At the end of the interview, a tussle took place between Mallard and Caporn. 'Mallard's story was that he was attacked by Caporn, and Caporn said that he was the victim of an attack by Mallard,' Quigley would later submit in parliament. 'In any event, Mr Mallard was charged with a minor assault and admitted to bail. It is remarkable that the police let him loose on the streets of Fremantle given they thought he had confessed to murder.' Seven days later, Mallard had a second, unrecorded interview with Brandham, now Detective-Sergeant. To the detective's knowledge, Mallard had spent most of the previous evening at a nightclub where he had been assaulted, and he had had little sleep. After recording the end of this interview, Mallard was formally charged with Lawrence's murder.

However, the police realised there were inherent difficulties in the prosecution case, which was outlined to then-Director of Public Prosecutions (DPP), John McKechnie QC. Not least of this was part of Shervill's report, where he noted that,'. . . the rambling admissions made by the accused during interview left doubt in the minds of some investigators as to whether the accused had in fact murdered Pamela Lawrence'. Another problem was the state pathologist's view that the murder weapon – a wrench – that Mallard had hypothesised would have been used to kill Lawrence, could not have caused her injuries. But at no stage during the trial was this mentioned by either police or the crown prosecutor. 'The police must have known . . . that if the evidence went before the court, there was a real chance that the prosecution case would fail,' Quigley said. He also outlines how, prior to the trial, the investigating police changed or excised parts of the witness statements.

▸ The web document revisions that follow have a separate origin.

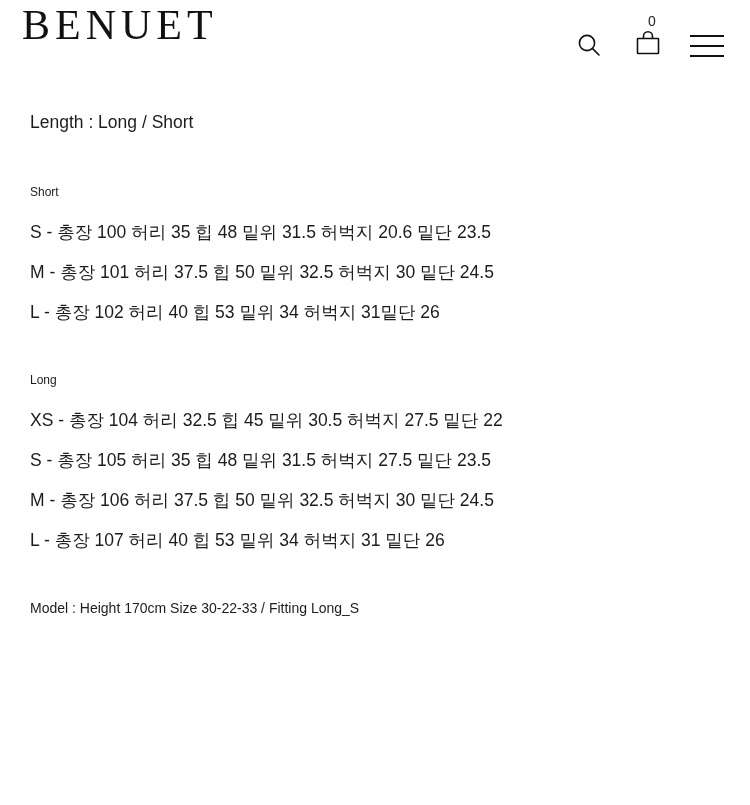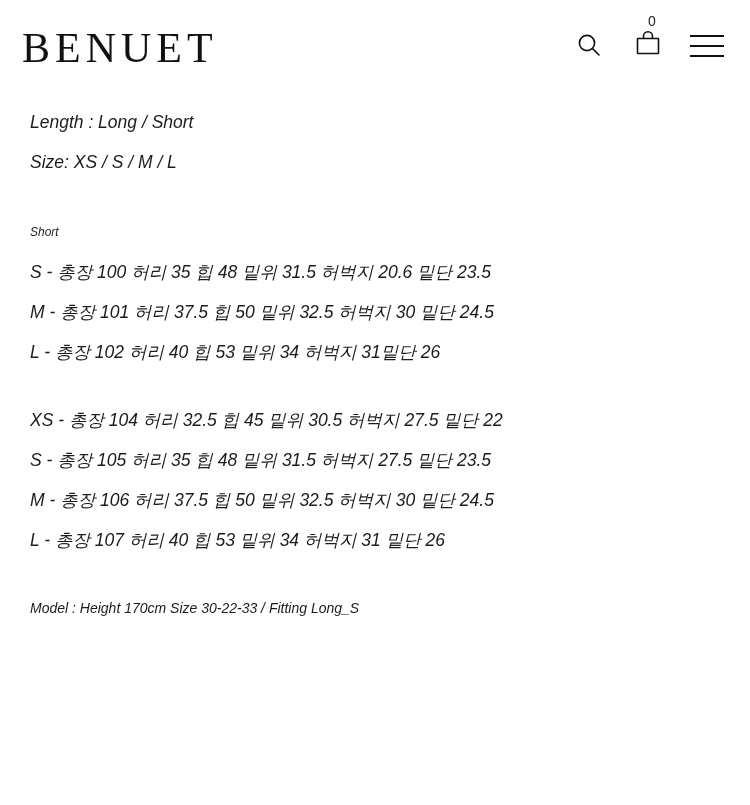--- a/index.html
+++ b/index.html
@@ -15,21 +15,20 @@
     color: #1a1a1a;
     overflow: hidden;
   }
 
   
   .header {
     position: relative;
     height: 92px;
     padding: 0 22px;
     display: flex;
-    align-items: center;
     justify-content: space-between;
   }
   .brand {
     font-family: "Liberation Serif", serif;
     font-size: 42px;
     letter-spacing: 5px;
     font-weight: 400;
     color: #111;
     line-height: 1;
     padding-top: 4px;
@@ -73,21 +72,20 @@
   .hamburger span {
     display: block;
     height: 2px;
     width: 100%;
     background: #111;
   }
 
   
   .content {
     padding: 10px 0 0 30px;
-    font-style: italic;
   }
   .line {
     font-size: 17.5px;
     line-height: 40px;
     color: #1c1c1c;
     white-space: nowrap;
   }
   .section-title {
     font-size: 12px;
     line-height: 40px;
@@ -131,31 +129,31 @@
       <span></span>
       <span></span>
       <span></span>
     </div>
   </div>
 </div>
 
 <div class="content">
 
   <div class="line">Length : Long / Short</div>
-  <div class="line">Size: XS / S / M / L</div>
 
   <div class="spacer-lg"></div>
 
   <div class="section-title">Short</div>
   <div class="line">S - 총장 100 허리 35 힙 48 밑위 31.5 허벅지 20.6 밑단 23.5</div>
   <div class="line">M - 총장 101 허리 37.5 힙 50 밑위 32.5 허벅지 30 밑단 24.5</div>
   <div class="line">L - 총장 102 허리 40 힙 53 밑위 34 허벅지 31밑단 26</div>
 
   <div class="spacer-md"></div>
 
+  <div class="section-title">Long</div>
   <div class="line">XS - 총장 104 허리 32.5 힙 45 밑위 30.5 허벅지 27.5 밑단 22</div>
   <div class="line">S - 총장 105 허리 35 힙 48 밑위 31.5 허벅지 27.5 밑단 23.5</div>
   <div class="line">M - 총장 106 허리 37.5 힙 50 밑위 32.5 허벅지 30 밑단 24.5</div>
   <div class="line">L - 총장 107 허리 40 힙 53 밑위 34 허벅지 31 밑단 26</div>
 
   <div class="spacer-md"></div>
 
   <div class="model-line">Model : Height 170cm Size 30-22-33 / Fitting Long_S</div>
 </div>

Found guilty in 1995, Mallard was sentenced to life imprisonment. Determined to prove his innocence, his family sought and received help from a team of people, including Perth journalist Colleen Egan and highly respected Perth lawyers. While Mallard languished in prison, the case picked up its own steam. By the time the appeals finished, it had claimed more casualties than a wrongly convicted man and exposed faultlines that placed extreme pressure on the investigating police officers and the DPP.